Ora, o texto do art 515, `PAR` 3º, é nítido e claro. Milita em prol da celeridade, desejada em qualquer procedimento judicial, mas elevada à categoria de princípio no processo do trabalho, em razão do objeto alimentar das pretensões nele veiculadas. Mesmo assim, não são raras as decisões turmárias dos Regionais que, reformando decisão extintiva sem julgamento do mérito, aquelas que decretem a prescrição total do direito de ação e as que negam existir o vínculo, mesmo quando pronto o processo a imediato julgamento, determinam à volta dos autos à instância original, para não se “suprimir o duplo grau de jurisdição”.
Eis a segunda reforma: aproveitar-se dos mecanismos do sistema para reforçar a efetividade da Justiça do Trabalho.

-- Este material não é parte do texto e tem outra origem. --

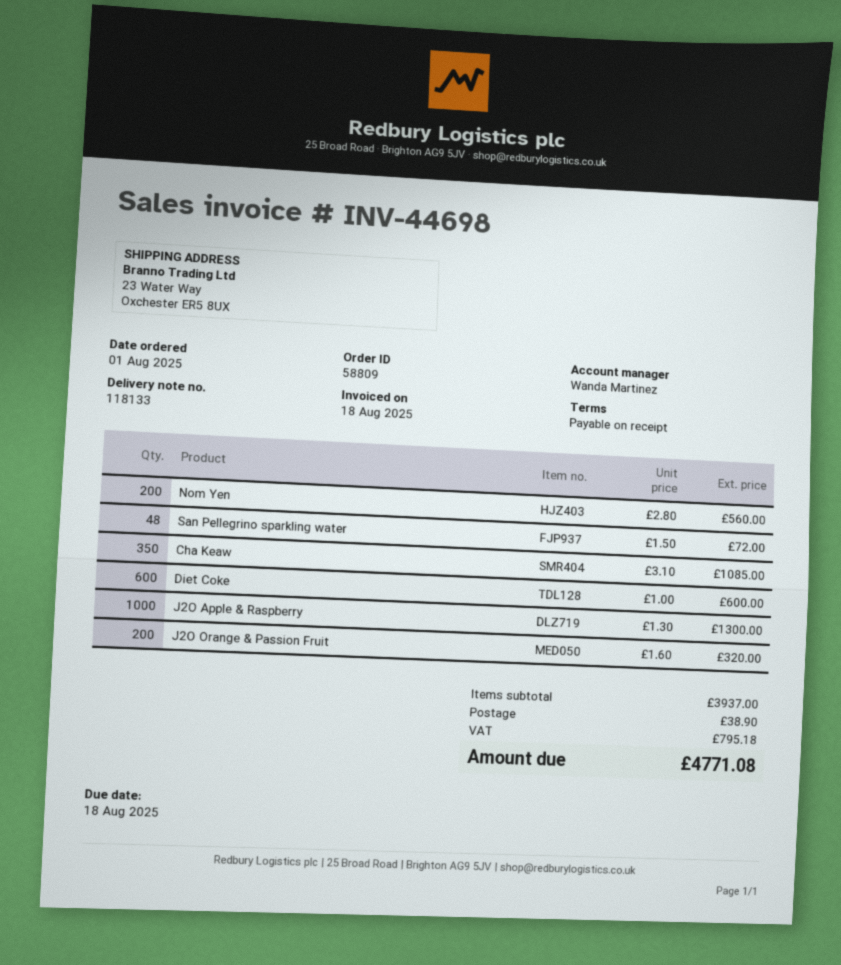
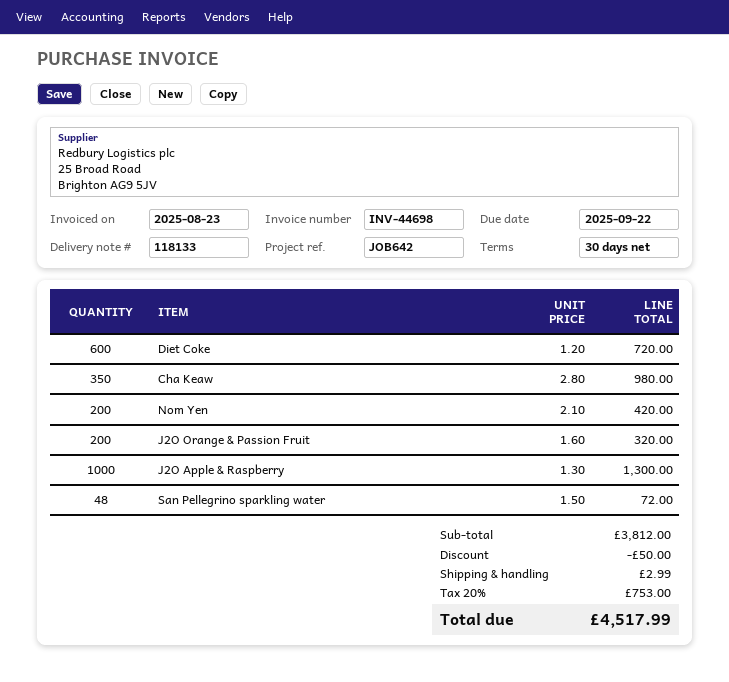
invoice date: 2025-08-18 -> 2025-08-23
payment terms: on receipt -> 30 days
due date: 2025-08-18 -> 2025-09-22
Nom Yen: 200 x 2.80 = 560.00 -> 200 x 2.10 = 420.00
Cha Keaw: 350 x 3.10 = 1085.00 -> 350 x 2.80 = 980.00
Diet Coke: 600 x 1.00 = 600.00 -> 600 x 1.20 = 720.00
subtotal: 3937.00 -> 3812.00
discount: none -> 50.00
shipping: 38.90 -> 2.99
tax: 795.18 -> 753.00
total: 4771.08 -> 4517.99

A EC 45 deve ser comemorada pela Justiça do Trabalho e pelos jurisdicionados, em razão dos ganhos nítidos que o cidadão obterá pela especialidade de magistrados do trabalho e pela celeridade da tramitação dos processos. O que não será objeto de nenhum festejo, e é de todo indesejável, é que o juiz do trabalho seja o sujeito ativo da anticompetência. Seja o guerreiro inimigo nas fileiras institucionais, a rejeitar os mecanismos legais vigentes, em prol do enfraquecimento da Justiça do Trabalho. Sem a reforma da mentalidade, não há mudança legislativa que converta a justiça das horas-extras em Justiça Social.